[Data excerpts]
*** Begin section ***

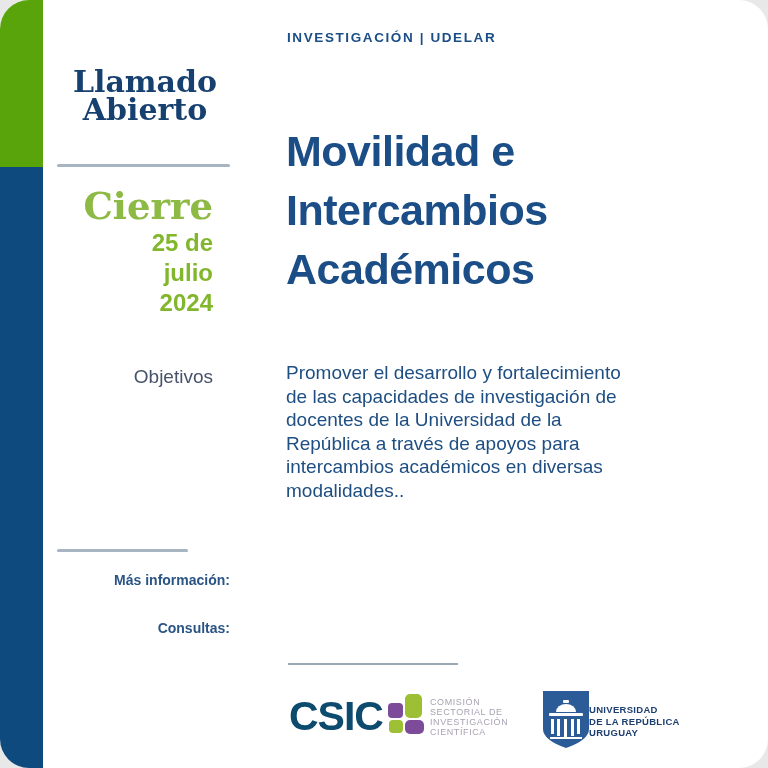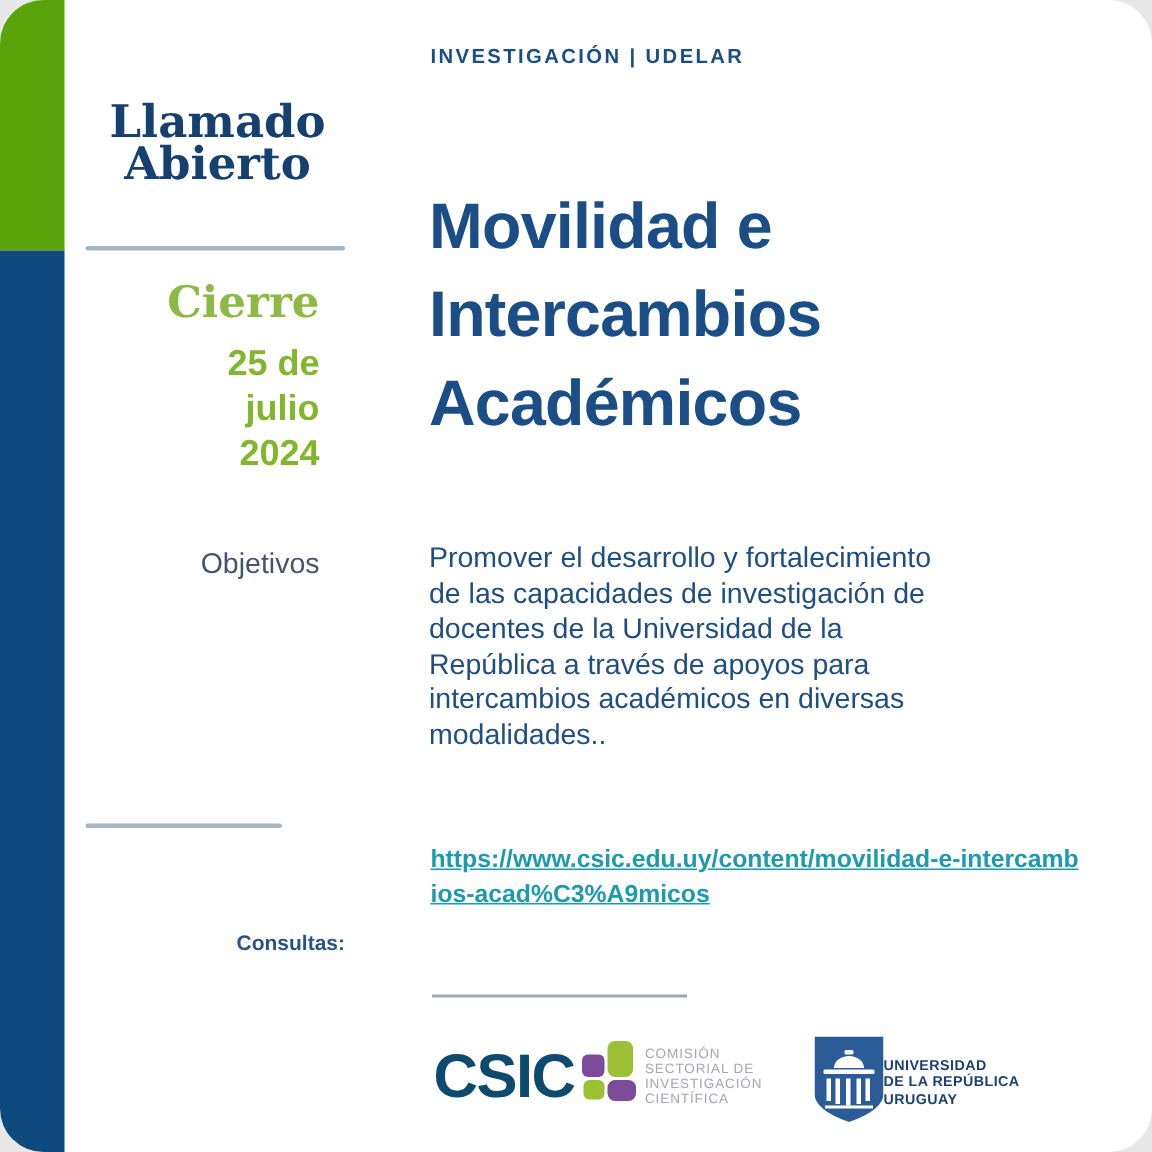--- a/index.html
+++ b/index.html
@@ -24,7 +24,7 @@
   .divider-1{left:57px;top:164px;width:173px;height:3px;}
   .cierre{left:57px;top:184px;width:156px;text-align:right;
     font-family:"DejaVu Serif","Liberation Serif",serif;font-weight:700;
-    font-size:29px;color:#8cba44;}
+    font-size:37px;color:#8cba44;}
   .closing-date{left:57px;top:228px;width:156px;text-align:right;
     font-weight:800;font-size:24px;line-height:30px;color:#82b72d;
     white-space:pre-line;}

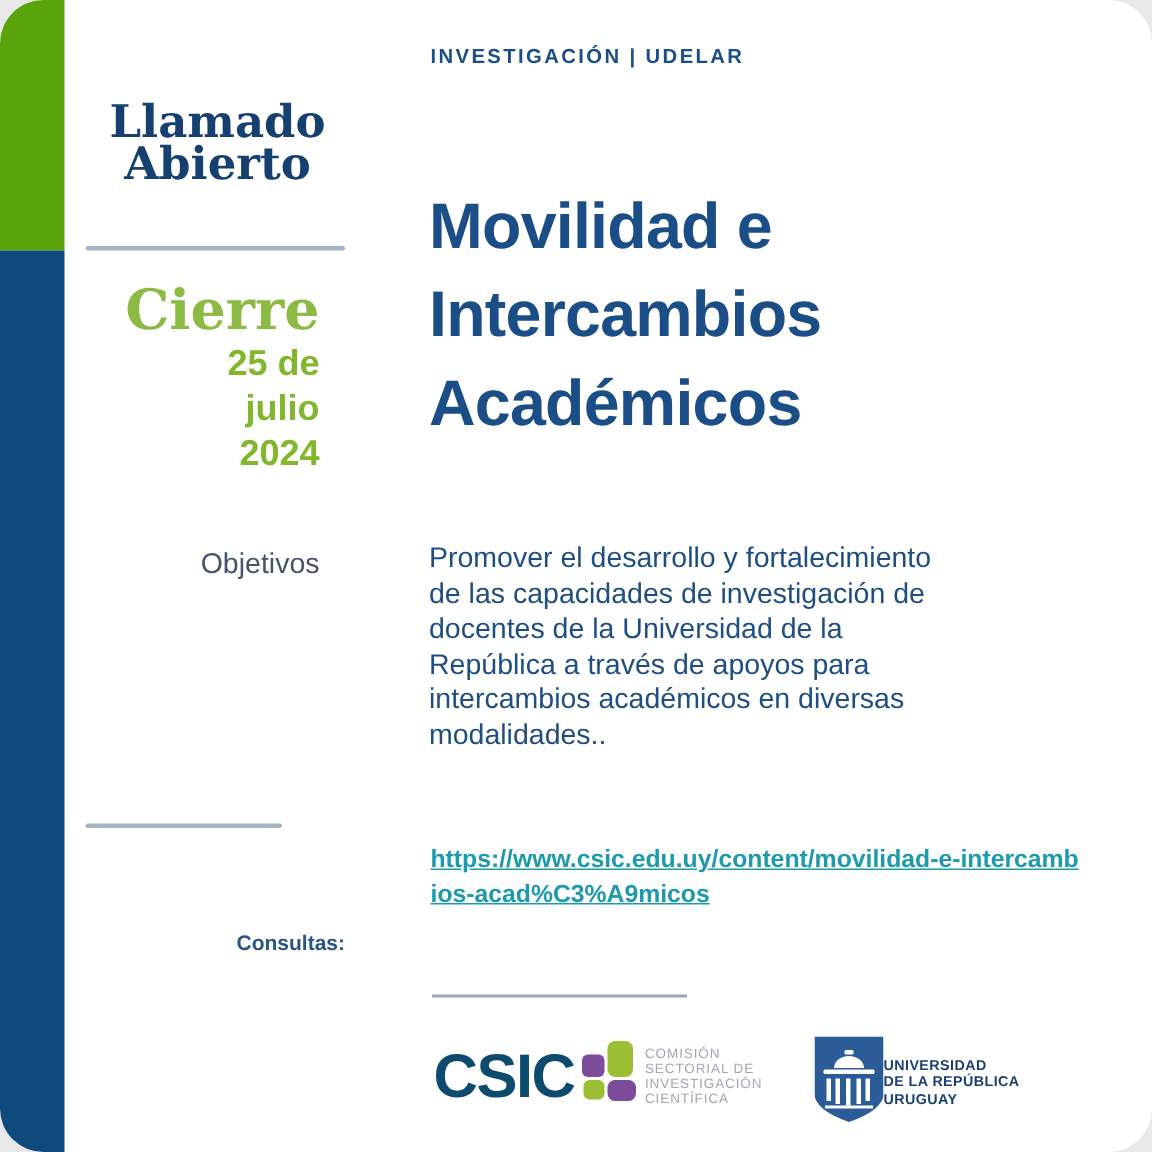--- a/index.html
+++ b/index.html
@@ -89,6 +89,7 @@
 modalidades..</div>
 
   <div class="abs divider divider-2"></div>
+  <div class="abs contact-label more-info-label">Más información:</div>
   <a href="#" class="abs info-url">https://www.csic.edu.uy/content/movilidad-e-intercambios-acad%C3%A9micos</a>
   <div class="abs contact-label consultas-label">Consultas:</div>
 

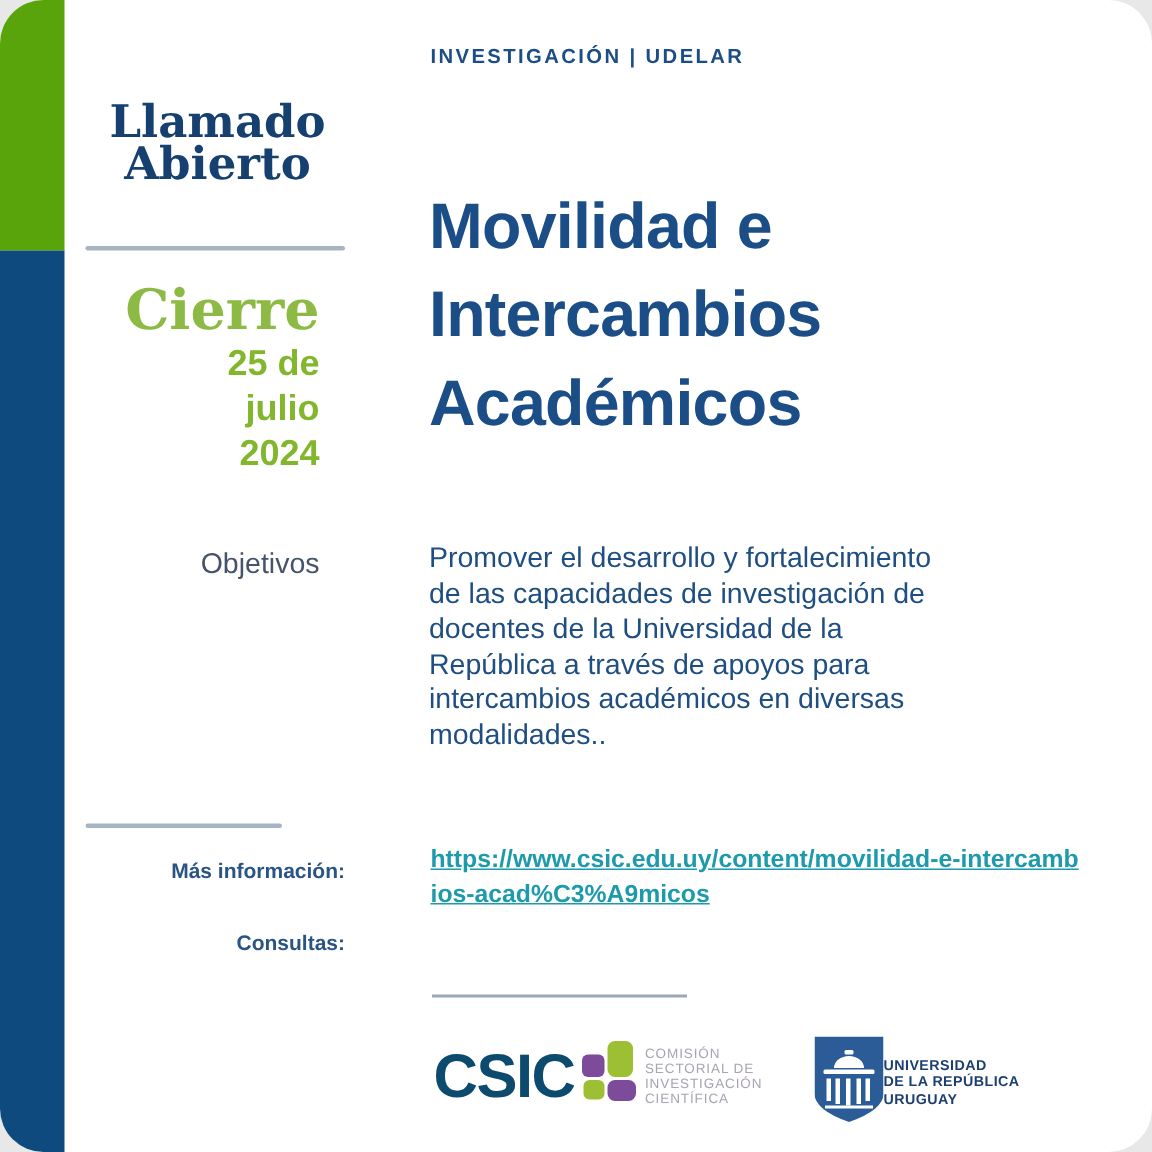--- a/index.html
+++ b/index.html
@@ -90,7 +90,6 @@
 
   <div class="abs divider divider-2"></div>
   <div class="abs contact-label more-info-label">Más información:</div>
-  <a href="#" class="abs info-url">https://www.csic.edu.uy/content/movilidad-e-intercambios-acad%C3%A9micos</a>
   <div class="abs contact-label consultas-label">Consultas:</div>
 
   <div class="abs divider-3 abs"></div>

*** End section ***

WORK INSTRUCTIONS
Take each line from the records and copy it unchanged, leaving images out.

WRITTEN ANSWER
--- a/index.html
+++ b/index.html
@@ -24,7 +24,7 @@
   .divider-1{left:57px;top:164px;width:173px;height:3px;}
   .cierre{left:57px;top:184px;width:156px;text-align:right;
     font-family:"DejaVu Serif","Liberation Serif",serif;font-weight:700;
-    font-size:29px;color:#8cba44;}
+    font-size:37px;color:#8cba44;}
   .closing-date{left:57px;top:228px;width:156px;text-align:right;
     font-weight:800;font-size:24px;line-height:30px;color:#82b72d;
     white-space:pre-line;}

--- a/index.html
+++ b/index.html
@@ -89,6 +89,7 @@
 modalidades..</div>
 
   <div class="abs divider divider-2"></div>
+  <div class="abs contact-label more-info-label">Más información:</div>
   <a href="#" class="abs info-url">https://www.csic.edu.uy/content/movilidad-e-intercambios-acad%C3%A9micos</a>
   <div class="abs contact-label consultas-label">Consultas:</div>
 

--- a/index.html
+++ b/index.html
@@ -90,7 +90,6 @@
 
   <div class="abs divider divider-2"></div>
   <div class="abs contact-label more-info-label">Más información:</div>
-  <a href="#" class="abs info-url">https://www.csic.edu.uy/content/movilidad-e-intercambios-acad%C3%A9micos</a>
   <div class="abs contact-label consultas-label">Consultas:</div>
 
   <div class="abs divider-3 abs"></div>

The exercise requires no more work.